_How to complete this task_:
Pick each line that has "want" out of the records.

[Change detection data]
↓

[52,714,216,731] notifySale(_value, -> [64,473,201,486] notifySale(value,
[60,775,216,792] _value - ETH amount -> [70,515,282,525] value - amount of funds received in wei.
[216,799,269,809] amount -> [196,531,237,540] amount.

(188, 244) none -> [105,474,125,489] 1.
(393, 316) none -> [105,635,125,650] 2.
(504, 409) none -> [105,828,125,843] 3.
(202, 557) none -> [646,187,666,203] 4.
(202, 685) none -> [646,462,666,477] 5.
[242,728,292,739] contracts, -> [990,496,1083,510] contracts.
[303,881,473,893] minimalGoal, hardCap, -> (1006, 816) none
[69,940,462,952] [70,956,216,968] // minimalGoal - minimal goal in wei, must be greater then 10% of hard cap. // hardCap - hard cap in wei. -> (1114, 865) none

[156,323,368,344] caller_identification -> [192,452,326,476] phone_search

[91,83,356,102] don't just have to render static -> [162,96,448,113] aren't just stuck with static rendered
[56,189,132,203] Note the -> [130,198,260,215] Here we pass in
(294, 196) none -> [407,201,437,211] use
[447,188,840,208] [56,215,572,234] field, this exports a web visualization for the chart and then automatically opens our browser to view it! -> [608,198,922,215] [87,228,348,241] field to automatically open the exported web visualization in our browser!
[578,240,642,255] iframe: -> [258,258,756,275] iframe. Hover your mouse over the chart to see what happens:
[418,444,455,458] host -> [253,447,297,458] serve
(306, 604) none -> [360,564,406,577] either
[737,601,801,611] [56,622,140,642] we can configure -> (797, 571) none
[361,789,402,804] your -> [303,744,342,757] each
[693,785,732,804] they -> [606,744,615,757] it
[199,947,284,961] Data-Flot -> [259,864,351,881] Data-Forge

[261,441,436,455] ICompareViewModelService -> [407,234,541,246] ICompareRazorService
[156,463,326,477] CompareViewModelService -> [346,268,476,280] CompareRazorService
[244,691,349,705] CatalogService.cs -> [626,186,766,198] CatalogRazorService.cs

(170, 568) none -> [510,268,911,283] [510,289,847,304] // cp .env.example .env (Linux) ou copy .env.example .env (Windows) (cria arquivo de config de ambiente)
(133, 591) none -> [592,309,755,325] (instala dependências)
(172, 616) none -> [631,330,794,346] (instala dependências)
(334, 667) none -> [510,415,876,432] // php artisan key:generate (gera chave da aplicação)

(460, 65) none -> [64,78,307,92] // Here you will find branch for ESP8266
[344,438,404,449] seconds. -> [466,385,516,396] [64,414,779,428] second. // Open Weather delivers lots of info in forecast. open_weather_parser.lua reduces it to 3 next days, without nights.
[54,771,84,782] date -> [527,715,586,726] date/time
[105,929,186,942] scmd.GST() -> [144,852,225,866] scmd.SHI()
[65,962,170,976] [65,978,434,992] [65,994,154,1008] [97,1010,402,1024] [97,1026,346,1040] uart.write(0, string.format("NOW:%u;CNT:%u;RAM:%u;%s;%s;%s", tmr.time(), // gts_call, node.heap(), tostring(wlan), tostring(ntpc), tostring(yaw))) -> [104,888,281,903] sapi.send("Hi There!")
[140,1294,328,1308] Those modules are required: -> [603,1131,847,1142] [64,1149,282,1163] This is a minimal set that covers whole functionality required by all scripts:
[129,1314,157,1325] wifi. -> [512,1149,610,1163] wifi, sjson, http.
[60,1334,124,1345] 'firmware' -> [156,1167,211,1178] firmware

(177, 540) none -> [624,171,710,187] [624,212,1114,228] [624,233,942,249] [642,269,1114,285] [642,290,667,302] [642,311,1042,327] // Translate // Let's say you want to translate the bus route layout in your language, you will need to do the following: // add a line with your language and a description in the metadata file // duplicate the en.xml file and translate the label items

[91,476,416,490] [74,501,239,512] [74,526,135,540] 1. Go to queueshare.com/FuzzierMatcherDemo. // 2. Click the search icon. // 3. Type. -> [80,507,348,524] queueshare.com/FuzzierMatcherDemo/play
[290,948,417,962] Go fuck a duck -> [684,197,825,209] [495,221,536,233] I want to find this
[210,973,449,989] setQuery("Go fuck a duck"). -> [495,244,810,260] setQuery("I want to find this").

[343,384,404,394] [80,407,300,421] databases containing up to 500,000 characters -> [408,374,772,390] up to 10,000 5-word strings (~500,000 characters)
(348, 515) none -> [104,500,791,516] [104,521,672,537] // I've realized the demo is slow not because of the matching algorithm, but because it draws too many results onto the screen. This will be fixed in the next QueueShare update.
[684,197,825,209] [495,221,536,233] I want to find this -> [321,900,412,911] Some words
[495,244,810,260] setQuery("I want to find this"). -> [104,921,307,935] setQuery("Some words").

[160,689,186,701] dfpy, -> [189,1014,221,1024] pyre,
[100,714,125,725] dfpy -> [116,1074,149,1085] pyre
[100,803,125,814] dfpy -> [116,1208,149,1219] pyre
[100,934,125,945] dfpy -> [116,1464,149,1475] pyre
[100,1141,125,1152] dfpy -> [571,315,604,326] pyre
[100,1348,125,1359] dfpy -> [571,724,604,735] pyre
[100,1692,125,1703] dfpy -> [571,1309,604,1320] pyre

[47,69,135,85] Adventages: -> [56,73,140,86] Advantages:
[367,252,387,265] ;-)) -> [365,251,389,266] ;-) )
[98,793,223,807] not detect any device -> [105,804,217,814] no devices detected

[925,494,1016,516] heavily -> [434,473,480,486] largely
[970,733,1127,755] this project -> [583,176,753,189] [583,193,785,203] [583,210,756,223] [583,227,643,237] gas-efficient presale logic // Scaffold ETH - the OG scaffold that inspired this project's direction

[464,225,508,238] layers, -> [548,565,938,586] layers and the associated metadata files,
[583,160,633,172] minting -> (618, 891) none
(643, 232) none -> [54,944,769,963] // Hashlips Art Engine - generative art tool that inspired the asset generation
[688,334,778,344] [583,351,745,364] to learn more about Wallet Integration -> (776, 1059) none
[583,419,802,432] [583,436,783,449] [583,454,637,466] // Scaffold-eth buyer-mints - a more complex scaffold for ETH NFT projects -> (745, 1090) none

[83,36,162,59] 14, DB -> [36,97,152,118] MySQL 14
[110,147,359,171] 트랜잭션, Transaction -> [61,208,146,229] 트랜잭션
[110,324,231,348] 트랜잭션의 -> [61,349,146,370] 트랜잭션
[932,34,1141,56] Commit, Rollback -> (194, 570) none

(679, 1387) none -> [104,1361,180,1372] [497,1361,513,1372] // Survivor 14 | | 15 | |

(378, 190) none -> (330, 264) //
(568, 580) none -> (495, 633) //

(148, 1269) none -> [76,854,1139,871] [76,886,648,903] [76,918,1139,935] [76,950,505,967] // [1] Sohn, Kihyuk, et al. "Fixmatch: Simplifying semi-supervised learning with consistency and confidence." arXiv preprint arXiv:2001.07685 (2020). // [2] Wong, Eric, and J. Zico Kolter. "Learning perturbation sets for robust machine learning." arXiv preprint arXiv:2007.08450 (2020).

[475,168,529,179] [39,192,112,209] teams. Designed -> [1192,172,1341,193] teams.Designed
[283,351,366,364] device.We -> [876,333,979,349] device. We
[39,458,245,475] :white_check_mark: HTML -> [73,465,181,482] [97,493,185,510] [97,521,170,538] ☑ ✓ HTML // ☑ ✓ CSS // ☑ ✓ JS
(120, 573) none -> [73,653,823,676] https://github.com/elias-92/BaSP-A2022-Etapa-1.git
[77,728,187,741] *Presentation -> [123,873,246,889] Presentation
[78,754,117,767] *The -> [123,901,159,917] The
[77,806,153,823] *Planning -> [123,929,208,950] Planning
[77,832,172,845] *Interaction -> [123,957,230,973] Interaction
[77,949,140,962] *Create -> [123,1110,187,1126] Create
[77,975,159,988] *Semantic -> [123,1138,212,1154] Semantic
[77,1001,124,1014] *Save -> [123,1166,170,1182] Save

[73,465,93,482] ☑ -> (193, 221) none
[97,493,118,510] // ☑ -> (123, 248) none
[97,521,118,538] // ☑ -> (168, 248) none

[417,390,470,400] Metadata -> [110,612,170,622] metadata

↑

_Task answer_:
(177, 540) none -> [624,171,710,187] [624,212,1114,228] [624,233,942,249] [642,269,1114,285] [642,290,667,302] [642,311,1042,327] // Translate // Let's say you want to translate the bus route layout in your language, you will need to do the following: // add a line with your language and a description in the metadata file // duplicate the en.xml file and translate the label items
[290,948,417,962] Go fuck a duck -> [684,197,825,209] [495,221,536,233] I want to find this
[210,973,449,989] setQuery("Go fuck a duck"). -> [495,244,810,260] setQuery("I want to find this").
[684,197,825,209] [495,221,536,233] I want to find this -> [321,900,412,911] Some words
[495,244,810,260] setQuery("I want to find this"). -> [104,921,307,935] setQuery("Some words").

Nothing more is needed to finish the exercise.